Mary Mcabee and Ricco Mejia speak with an individual about accessing substance abuse resources
Mary Mcabee, director of Women’s Family Housing, and Ricco Mejia speak with a person about accessing substance abuse resources in Portland, Ore., on Monday. Jordan Gale for NBC News

Oregon reverses decriminalization

The new bill would make possession of drugs such as heroin or methamphetamine a misdemeanor, punishable by up to six months in jail. 

It would also enable police to confiscate drugs and crack down on their public use by citing people for having even small amounts. Drug treatment is to be offered as an alternative to criminal penalties.

“We are making it clear that Oregon is no longer a drug tourism state,” state Sen. Tim Knopp, R-Bend, said in a statement. “Passing this bill will put Oregon on a path to recovery and signifies an end to the nationwide decriminalization movement.”

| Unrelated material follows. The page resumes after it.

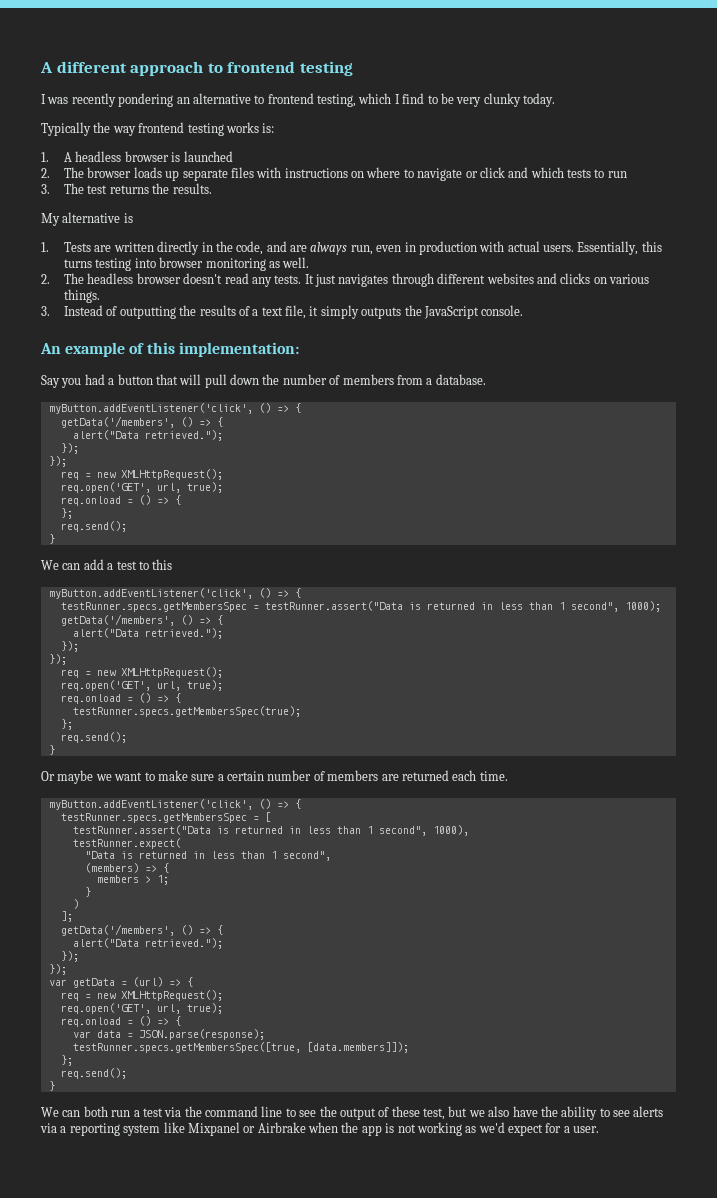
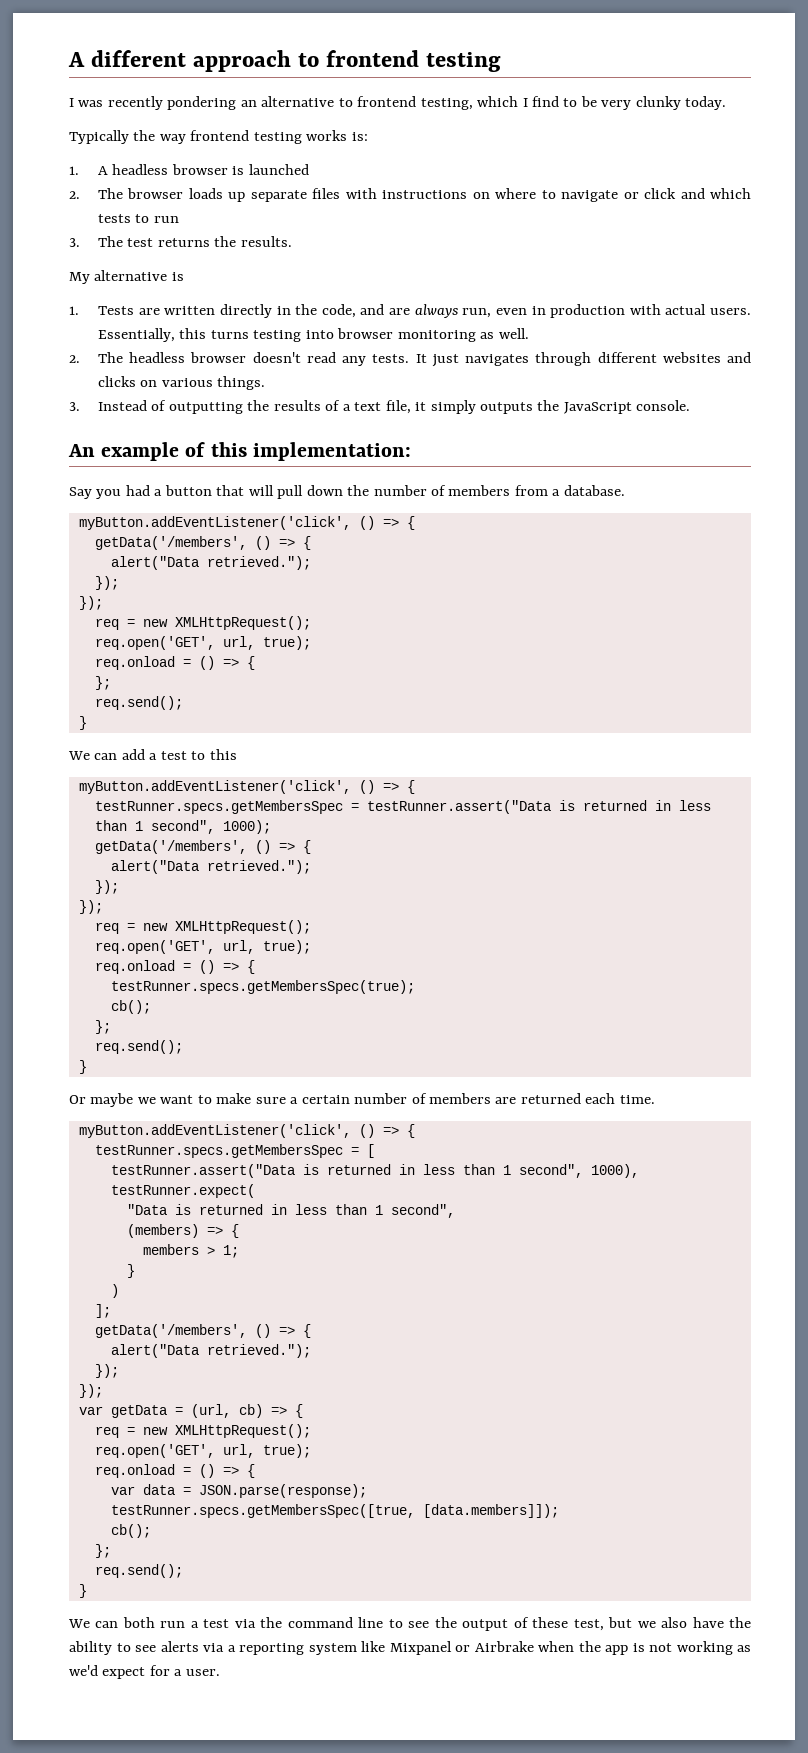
(301, 711) none -> [110,1000,151,1014] // cb();
[132,977,163,987] (url) -> [190,1404,263,1418] (url, cb)
(409, 1047) none -> [110,1524,151,1538] // cb();

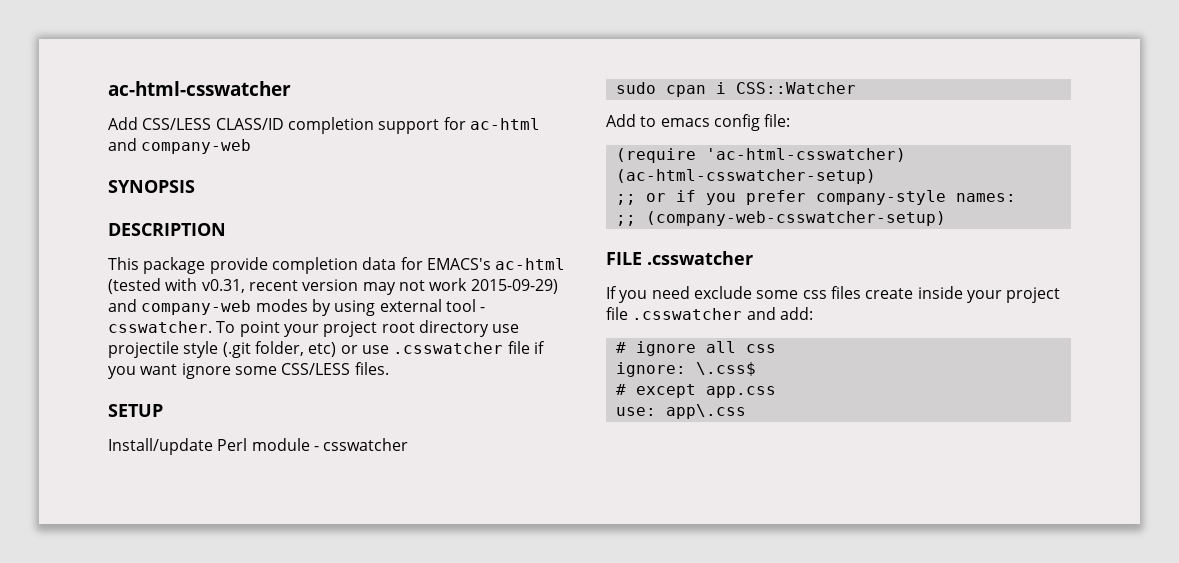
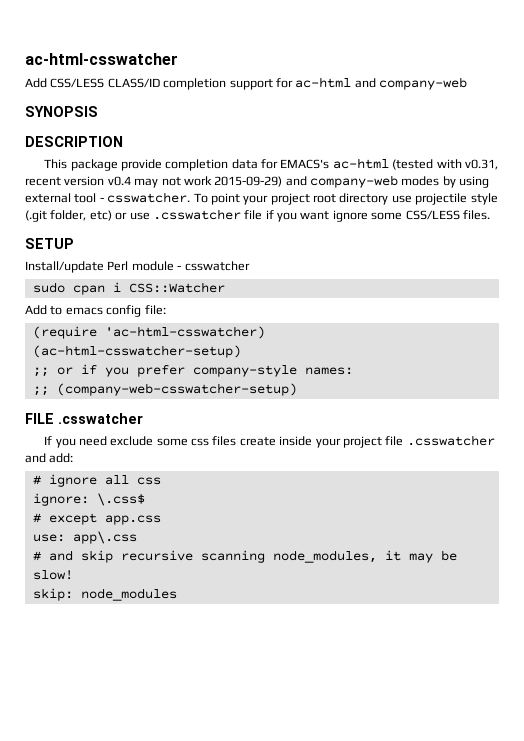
(359, 285) none -> [107,176,131,186] v0.4
(746, 411) none -> [32,550,457,563] [32,570,73,580] [32,588,177,601] // # and skip recursive scanning node_modules, it may be slow! // skip: node_modules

Kotek, the governor, said she will sign the legislation but has not provided a timeline.

Portland Police officer Eli Arnold writes a ticket for smoking drugs in public
A police officer writes a ticket for smoking drugs in public during a bicycle patrol in downtown Portland, Ore., on Jan. 25.Patrick T. Fallon / AFP via Getty Images file

According to an analysis by the Oregon Criminal Justice Commission, which oversees the state justice system, the state could add 1,523 new cases per year under the new bill.

Grant Hartley, the Multnomah County director of Metropolitan Public Defenders, predicted the new citations would overload the system. His office is already short-staffed, with public defenders averaging 100 cases apiece, he said.

"We have a humanitarian crisis," Hartley said. "It's embarrassing to see people out on the street. But injecting thousands more cases into the system is going to make it collapse."